ESPN Announces Online Gaming That Allows Bitcoin Deposits and Withdrawals – Bitcoin News

ESPN Global has announced the launch of a blockchain-powered gaming platform, which will allow competitors to deposit and withdraw using bitcoin and other cryptocurrencies through Cryptopay.

The platform is also integrating an online treasure hunt, Satoshis Treasure, with $1 million worth of bitcoin to be split among 1000 winners.

In a June 23 statement, the UK-based company said it is in the pre-launch phase of a platform that will offer some of the most popular games in one mobile application for crypto prizes. Blockchain technology will decentralize verification and support for transactions inside the platform.

Cryptocurrency payment specialist Cryptopay is being used by ESPN Global, to make the process a lot simpler, swift and secure, the company announced. Users can choose a game or join a group of participants to compete in real-time and be awarded on the basis of highest score.

The platform also offers premium membership whereby one gets priority access to slots and early access to the most popular games. The mobile e-sports unit in UK falls under ESPN Global Corporation Ltd. which is headquartered in Poland.

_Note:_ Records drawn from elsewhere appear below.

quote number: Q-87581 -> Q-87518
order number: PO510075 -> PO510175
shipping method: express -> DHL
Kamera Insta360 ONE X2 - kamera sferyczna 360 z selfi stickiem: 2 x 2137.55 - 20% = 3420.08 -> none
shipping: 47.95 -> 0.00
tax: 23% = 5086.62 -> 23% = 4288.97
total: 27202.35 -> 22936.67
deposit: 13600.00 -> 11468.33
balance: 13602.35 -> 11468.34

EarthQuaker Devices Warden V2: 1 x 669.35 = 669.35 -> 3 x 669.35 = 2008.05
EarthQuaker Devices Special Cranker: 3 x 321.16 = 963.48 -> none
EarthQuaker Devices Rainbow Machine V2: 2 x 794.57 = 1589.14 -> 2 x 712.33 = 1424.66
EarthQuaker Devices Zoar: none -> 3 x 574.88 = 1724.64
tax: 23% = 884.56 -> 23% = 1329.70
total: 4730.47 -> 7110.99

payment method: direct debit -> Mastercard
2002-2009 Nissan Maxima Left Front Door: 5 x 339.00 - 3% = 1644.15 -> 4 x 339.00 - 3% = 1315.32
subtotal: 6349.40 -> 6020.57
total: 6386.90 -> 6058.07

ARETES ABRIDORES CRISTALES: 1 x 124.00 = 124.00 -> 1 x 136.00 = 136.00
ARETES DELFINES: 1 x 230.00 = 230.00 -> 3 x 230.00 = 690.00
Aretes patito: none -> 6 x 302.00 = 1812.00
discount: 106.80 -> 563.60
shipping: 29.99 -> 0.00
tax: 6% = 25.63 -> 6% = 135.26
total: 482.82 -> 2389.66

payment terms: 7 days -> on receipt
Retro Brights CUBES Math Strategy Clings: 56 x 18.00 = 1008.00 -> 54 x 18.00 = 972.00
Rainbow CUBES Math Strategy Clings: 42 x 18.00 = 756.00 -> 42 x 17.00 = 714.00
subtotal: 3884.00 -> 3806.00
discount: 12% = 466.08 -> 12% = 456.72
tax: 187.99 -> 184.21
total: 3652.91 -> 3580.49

An ESPN Global director, Mr. Chris Parker, spoke on the attraction of blockchain. As per a research done by 3EA Limited, a global strategic management consulting group, e-sports and online gaming is a $140 billion global industry driven predominantly by digital micro-transaction economies, which we believe will benefit immensely from the integrity and resilience of the Blockchain technology, he said.

The company is also integrating the recently launched game Satoshis Treasure. With this $1 million puzzle game Satoshis Treasure, we are promising a bounty-laden bitcoin wallet whose keys will be divided into 1,000 fragments, spawning a global hunt for the prize pieces, said Parker.

In the event of amassing a sizeable e-sport community, ESPN Global expects to launch an initial exchange offering of its Smart Gaming Token (SGT) based on the ERC-20 platform.

From the day we start our operations, we will be giving airdrops of SGTs to all registered players as a gift, Parker said. He added that all players who lose money in any game or tournament will be compensated with SGT airdrops equivalent to the losses credited to their ERC wallets.

The current valuation of SGT airdrop is $0.001, expected to increase with the growth of the gaming community. Premium members, who get double SGTs against the amount of super-contest, will also have their losses covered.

What do you think about ESPNs new bitcoin online gaming? Let us know in the comments section below.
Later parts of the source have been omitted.